**TASK**
The material below should be copied line for line, please, with pictures omitted.

**ENTRIES PROVIDED**
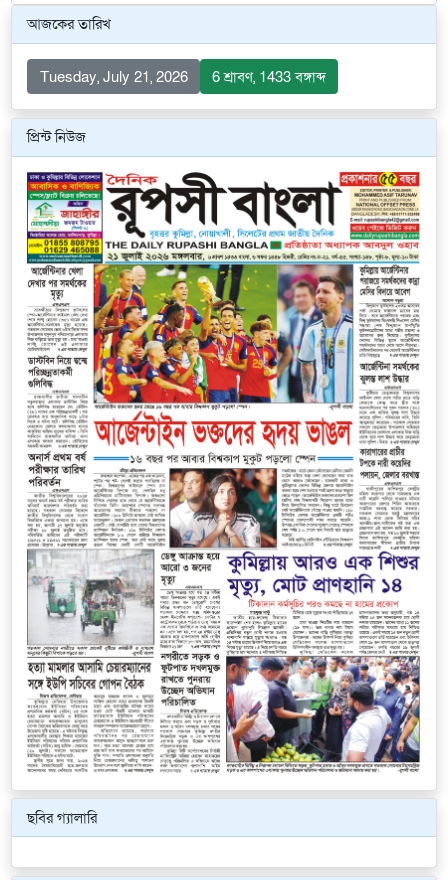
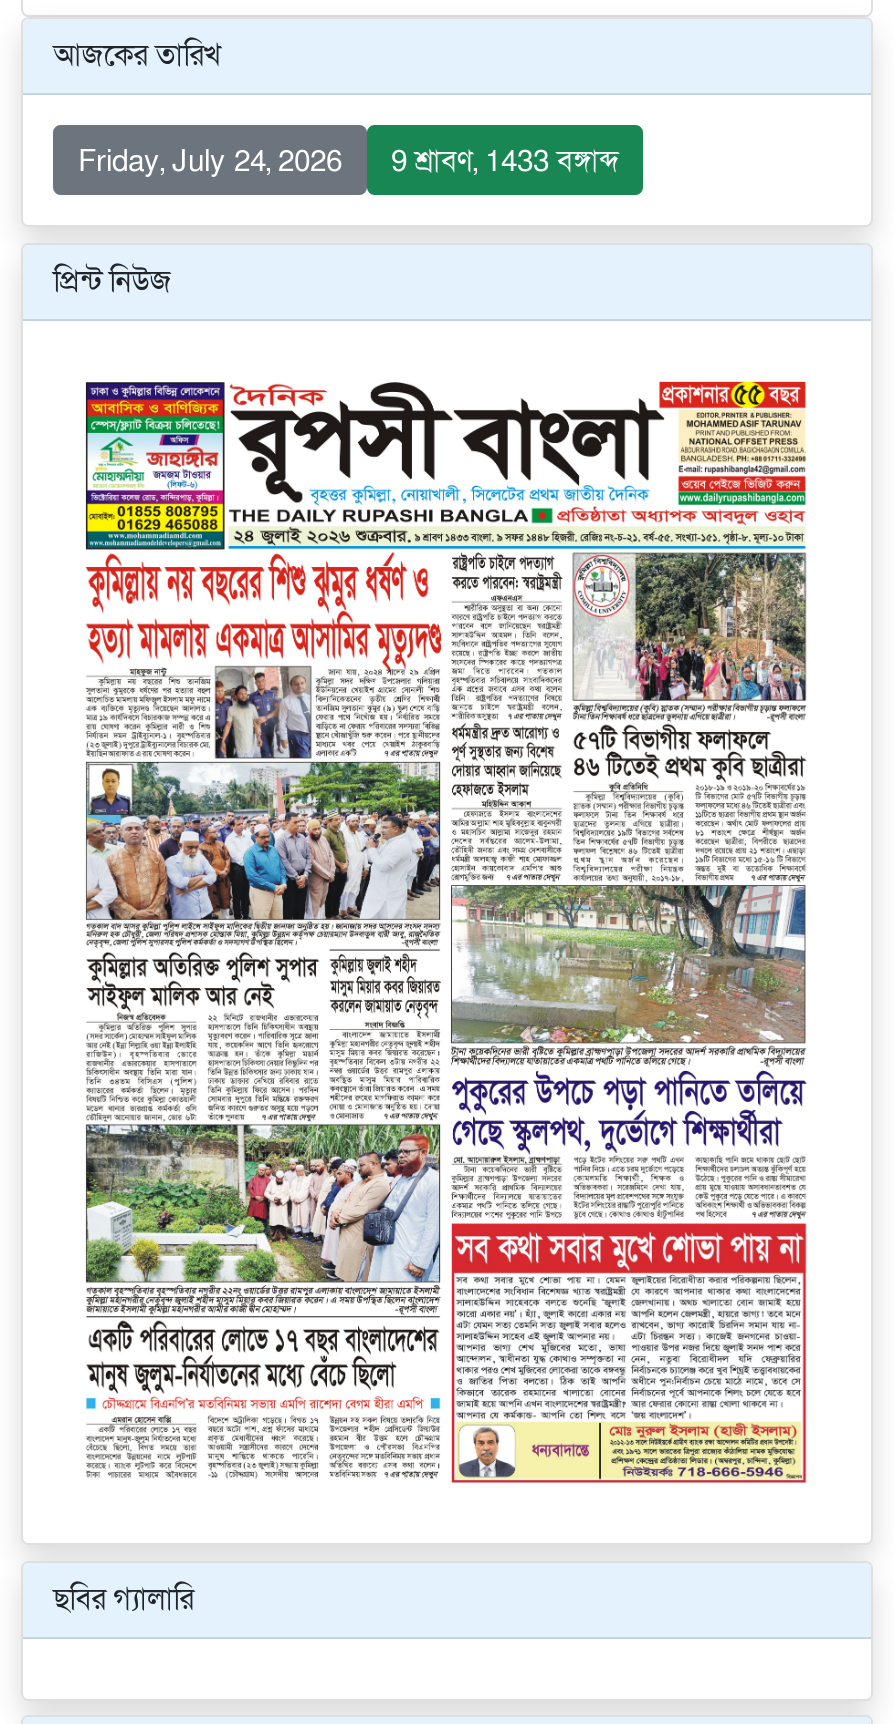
- Tuesday, July 21, 2026
+ Friday, July 24, 2026

- 6 শ্রাবণ, 1433 বঙ্গাব্দ
+ 9 শ্রাবণ, 1433 বঙ্গাব্দ

- [image]
+ [image]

**SOLUTION TO THIS PROBLEM**
- Tuesday, July 21, 2026
+ Friday, July 24, 2026

- 6 শ্রাবণ, 1433 বঙ্গাব্দ
+ 9 শ্রাবণ, 1433 বঙ্গাব্দ

- [image]
+ [image]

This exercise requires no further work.